Libyan MP Accuses UN of Purposely Keeping Libya in Transitional Stages

Libyan MP Accuses UN of Purposely Keeping Libya in Transitional Stages
Libyan MP Accuses UN of Purposely Keeping Libya in Transitional Stages

On Saturday, a member of the Libyan Parliament, Jibril Awhaida said that the 13th constitutional amendment “blocks the way to the initiative announced by the Special Representative of the UN Secretary-General to Libya, Abdoulaye Bathily.”

In press statements, Awhaida stressed that “Bathily seeks to control national sovereignty so that Libya remains hostage to the transitional stages.”

He pointed out that Bathily’s initiative “comes within the framework of hijacking the Libyan-led solution and bypassing the powers of the country’s Parliament.”

The Libyan lawmaker emphasized that “drafting legislation for the electoral process falls within the competence of the parliament alone.”

In addition, he praised the High Council of State’s (HCS) decision to approve the 13th constitutional amendment, which “ is supposed to provide a basis for elections.”

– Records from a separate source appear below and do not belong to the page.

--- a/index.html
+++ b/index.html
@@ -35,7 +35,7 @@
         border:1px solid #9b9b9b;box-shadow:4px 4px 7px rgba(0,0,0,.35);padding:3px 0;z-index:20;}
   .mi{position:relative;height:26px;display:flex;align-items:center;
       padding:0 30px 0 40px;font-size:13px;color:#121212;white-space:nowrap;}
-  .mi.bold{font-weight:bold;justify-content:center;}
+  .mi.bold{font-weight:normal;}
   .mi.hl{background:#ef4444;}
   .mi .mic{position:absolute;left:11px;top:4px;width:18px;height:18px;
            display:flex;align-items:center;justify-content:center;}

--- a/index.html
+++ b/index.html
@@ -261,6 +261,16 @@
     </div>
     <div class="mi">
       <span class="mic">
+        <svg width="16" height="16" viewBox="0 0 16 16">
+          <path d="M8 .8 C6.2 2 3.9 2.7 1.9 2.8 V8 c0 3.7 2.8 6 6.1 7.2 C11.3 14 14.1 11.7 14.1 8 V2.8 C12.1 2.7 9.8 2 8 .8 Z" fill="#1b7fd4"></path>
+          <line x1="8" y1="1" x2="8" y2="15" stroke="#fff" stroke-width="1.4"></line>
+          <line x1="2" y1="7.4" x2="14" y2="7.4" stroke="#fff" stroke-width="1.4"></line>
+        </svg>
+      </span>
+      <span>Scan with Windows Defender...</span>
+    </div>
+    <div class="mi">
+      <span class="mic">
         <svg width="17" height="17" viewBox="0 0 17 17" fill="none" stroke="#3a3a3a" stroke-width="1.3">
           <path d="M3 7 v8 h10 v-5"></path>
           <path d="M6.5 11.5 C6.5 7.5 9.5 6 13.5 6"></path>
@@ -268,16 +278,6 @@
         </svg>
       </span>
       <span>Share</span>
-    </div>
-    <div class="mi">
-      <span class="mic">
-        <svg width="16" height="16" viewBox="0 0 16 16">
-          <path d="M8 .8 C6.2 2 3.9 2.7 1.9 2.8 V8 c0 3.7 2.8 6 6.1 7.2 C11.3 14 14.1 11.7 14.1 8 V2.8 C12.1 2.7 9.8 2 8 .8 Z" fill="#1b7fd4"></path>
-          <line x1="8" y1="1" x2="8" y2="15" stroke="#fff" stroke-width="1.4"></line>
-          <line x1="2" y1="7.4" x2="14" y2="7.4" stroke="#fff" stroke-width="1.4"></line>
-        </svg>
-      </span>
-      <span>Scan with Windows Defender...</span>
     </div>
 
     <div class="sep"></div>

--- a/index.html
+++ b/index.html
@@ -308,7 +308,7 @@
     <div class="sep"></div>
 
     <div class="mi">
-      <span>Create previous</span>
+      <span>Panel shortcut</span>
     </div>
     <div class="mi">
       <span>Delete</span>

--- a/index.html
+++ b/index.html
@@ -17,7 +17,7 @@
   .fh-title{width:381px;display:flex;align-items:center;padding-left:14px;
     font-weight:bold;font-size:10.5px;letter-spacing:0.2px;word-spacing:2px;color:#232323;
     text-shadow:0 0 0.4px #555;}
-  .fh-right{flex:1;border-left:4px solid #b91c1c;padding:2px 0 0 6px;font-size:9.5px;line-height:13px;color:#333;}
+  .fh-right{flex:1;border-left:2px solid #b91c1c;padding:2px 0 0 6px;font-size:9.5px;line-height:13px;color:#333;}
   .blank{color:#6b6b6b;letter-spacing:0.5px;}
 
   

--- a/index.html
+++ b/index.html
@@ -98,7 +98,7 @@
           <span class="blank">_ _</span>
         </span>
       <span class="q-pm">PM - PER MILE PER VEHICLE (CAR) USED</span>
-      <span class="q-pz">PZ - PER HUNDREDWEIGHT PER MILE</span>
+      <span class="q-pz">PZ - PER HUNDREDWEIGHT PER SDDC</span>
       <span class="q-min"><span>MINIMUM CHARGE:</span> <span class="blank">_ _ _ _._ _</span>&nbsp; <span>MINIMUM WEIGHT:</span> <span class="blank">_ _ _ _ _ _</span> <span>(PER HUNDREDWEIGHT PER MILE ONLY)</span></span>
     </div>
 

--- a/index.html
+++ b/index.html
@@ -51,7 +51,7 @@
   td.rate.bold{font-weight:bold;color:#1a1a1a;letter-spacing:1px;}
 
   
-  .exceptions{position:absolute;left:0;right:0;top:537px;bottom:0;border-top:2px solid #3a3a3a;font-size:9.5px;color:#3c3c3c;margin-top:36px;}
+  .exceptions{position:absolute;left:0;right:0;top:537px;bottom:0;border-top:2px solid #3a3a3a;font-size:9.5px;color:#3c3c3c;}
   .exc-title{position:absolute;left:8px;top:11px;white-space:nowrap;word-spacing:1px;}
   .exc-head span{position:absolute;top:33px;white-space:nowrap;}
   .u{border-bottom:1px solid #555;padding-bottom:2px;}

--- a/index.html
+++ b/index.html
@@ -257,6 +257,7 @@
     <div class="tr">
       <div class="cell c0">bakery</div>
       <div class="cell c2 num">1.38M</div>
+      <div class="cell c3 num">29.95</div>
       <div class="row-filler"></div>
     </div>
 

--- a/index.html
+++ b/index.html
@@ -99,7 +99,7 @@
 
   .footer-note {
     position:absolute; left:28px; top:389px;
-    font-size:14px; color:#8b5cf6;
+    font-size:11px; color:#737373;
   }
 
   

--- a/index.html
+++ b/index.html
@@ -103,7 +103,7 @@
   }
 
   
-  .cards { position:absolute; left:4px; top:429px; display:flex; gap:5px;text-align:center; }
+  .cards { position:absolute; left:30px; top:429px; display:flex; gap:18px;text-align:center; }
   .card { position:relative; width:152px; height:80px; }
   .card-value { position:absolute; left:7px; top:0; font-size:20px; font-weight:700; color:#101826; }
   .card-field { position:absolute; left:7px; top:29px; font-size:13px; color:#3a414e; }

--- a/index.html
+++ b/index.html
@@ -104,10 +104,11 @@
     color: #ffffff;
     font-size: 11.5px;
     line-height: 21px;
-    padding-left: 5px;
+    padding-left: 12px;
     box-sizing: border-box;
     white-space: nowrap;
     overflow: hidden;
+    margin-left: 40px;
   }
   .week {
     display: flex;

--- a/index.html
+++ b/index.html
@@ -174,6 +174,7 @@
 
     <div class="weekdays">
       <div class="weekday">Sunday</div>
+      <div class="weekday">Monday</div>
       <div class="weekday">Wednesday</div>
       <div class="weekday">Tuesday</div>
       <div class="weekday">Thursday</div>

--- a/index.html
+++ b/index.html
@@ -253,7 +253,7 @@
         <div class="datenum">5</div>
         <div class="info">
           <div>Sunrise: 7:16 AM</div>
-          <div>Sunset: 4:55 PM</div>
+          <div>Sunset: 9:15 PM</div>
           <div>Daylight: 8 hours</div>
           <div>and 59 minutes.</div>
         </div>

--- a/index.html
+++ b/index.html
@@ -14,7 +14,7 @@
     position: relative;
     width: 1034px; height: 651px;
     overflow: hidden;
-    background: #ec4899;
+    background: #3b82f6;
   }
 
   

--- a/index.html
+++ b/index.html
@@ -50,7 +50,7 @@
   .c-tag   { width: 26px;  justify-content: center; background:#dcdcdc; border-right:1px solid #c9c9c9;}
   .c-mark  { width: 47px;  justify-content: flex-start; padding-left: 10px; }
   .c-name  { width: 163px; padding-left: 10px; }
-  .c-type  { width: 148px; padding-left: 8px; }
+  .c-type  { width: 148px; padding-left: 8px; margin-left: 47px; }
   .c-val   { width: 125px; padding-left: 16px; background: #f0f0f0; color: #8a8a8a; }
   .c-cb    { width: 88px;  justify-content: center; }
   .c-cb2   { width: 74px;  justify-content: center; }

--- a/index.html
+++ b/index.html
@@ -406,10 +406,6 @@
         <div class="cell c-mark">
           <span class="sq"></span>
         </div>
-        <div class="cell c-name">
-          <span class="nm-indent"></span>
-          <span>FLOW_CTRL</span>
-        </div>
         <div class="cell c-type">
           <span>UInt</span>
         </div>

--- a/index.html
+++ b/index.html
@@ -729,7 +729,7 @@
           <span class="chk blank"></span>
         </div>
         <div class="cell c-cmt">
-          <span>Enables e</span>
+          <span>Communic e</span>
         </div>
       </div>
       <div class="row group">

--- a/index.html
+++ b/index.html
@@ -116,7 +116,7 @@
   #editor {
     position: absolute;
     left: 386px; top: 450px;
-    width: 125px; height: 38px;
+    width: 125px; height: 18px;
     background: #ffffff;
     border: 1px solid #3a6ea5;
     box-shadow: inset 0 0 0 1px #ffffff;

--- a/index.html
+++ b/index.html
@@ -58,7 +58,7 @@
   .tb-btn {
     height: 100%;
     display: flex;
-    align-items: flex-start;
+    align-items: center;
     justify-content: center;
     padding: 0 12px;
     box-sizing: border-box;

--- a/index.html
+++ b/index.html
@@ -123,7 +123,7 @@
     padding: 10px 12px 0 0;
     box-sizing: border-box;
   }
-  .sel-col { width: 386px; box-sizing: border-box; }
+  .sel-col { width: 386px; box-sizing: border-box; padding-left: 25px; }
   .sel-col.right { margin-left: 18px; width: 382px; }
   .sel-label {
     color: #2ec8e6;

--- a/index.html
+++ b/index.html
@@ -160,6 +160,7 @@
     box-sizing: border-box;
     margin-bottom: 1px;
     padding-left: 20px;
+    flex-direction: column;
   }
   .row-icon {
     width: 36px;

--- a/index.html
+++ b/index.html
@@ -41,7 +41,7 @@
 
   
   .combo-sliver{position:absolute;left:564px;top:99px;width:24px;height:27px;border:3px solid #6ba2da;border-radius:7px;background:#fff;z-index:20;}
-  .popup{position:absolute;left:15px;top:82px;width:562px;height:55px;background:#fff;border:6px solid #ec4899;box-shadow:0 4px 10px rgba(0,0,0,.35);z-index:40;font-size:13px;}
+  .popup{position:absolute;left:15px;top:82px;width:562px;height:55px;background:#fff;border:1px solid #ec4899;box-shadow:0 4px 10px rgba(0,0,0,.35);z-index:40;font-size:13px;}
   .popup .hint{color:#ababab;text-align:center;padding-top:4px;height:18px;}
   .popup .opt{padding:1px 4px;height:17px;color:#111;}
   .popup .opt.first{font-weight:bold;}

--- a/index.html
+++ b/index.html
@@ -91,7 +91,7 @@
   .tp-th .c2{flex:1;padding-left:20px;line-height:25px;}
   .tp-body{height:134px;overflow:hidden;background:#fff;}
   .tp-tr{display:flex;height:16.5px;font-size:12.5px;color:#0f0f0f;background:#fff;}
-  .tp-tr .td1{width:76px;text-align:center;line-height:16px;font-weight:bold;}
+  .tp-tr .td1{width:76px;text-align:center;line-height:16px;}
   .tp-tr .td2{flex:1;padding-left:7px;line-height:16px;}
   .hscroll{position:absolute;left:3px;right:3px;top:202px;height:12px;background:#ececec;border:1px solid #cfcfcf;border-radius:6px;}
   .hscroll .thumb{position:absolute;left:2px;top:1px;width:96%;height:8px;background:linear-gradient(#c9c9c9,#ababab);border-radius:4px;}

Thursday’s vote approved a constitutional amendment that was issued last month by the Libyan Parliament and was presented as a step towards holding elections.

Last week, Bathily said he planned to set up a new steering panel to enable the holding of elections after the failure of Libyan political elites to agree on constitutional rules.

Libya has been locked in a political stalemate since late 2021, when the scheduled elections were canceled because of disputes over the rules and the eastern-based Parliament, withdrew support from the interim government.

Peacemaking efforts since then have focused on getting the Parliament and the HCS to agree on a constitutional basis for elections and voting rules.

Bathily cited the 2015 Libyan Political Agreement, to say he was setting up a steering committee of major Libyan figures to adopt a time-bound roadmap to elections.

In remarks that appeared aimed at both Parliament, which was elected in 2014, and the HCS, which emerged from a chamber elected in 2012, he said that “most institutions lost their legitimacy years ago”.

Speaking before it was approved, Bathily also described the amendment as “controversial within the Libyan political class and general citizenry”, noting it did not address contentious issues such as candidate eligibility or create a clear timeline for elections.

Many Libyans have grown sceptical that their political leaders are negotiating in good faith, saying their true goal is to delay any election that could cost them positions of power and privilege.